**Provided records:**

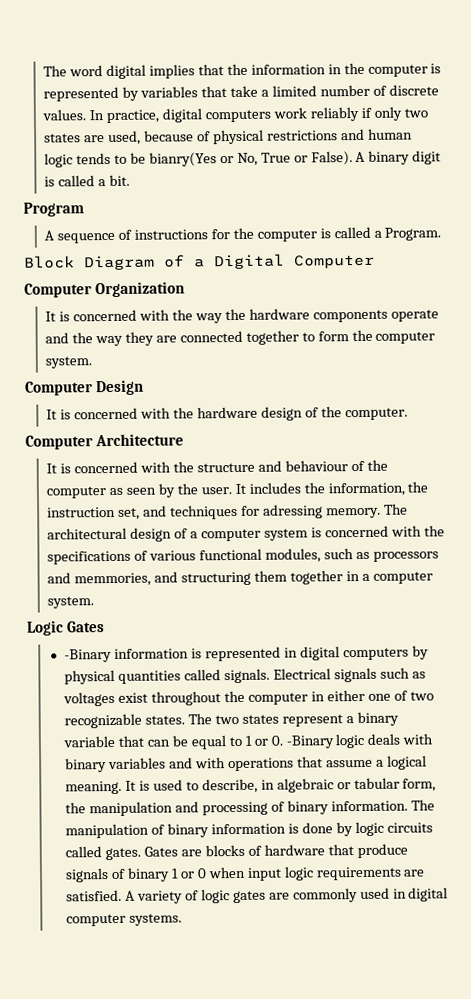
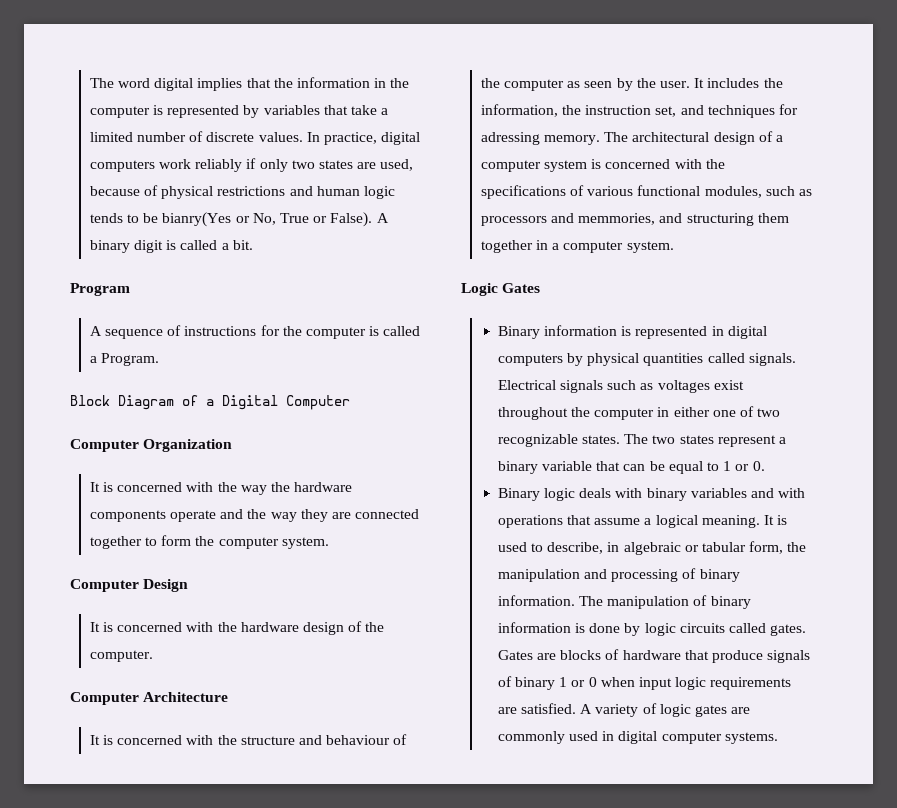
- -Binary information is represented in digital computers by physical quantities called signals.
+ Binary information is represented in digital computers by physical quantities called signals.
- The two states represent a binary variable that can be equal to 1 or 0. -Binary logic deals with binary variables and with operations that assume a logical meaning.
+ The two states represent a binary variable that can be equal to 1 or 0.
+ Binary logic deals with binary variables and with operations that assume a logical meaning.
...
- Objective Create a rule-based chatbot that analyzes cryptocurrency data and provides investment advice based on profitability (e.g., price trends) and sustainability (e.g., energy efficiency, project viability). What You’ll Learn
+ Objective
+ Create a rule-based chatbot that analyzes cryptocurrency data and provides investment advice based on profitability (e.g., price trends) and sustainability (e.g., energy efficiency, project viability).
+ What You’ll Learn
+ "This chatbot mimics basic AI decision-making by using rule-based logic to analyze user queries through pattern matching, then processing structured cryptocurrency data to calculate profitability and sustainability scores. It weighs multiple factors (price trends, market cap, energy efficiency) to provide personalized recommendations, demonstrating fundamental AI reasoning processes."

**Exercise prompt:**
Give the number, and nothing else, of lines in the listing above that include the word "deals".

**Response to this task:**
2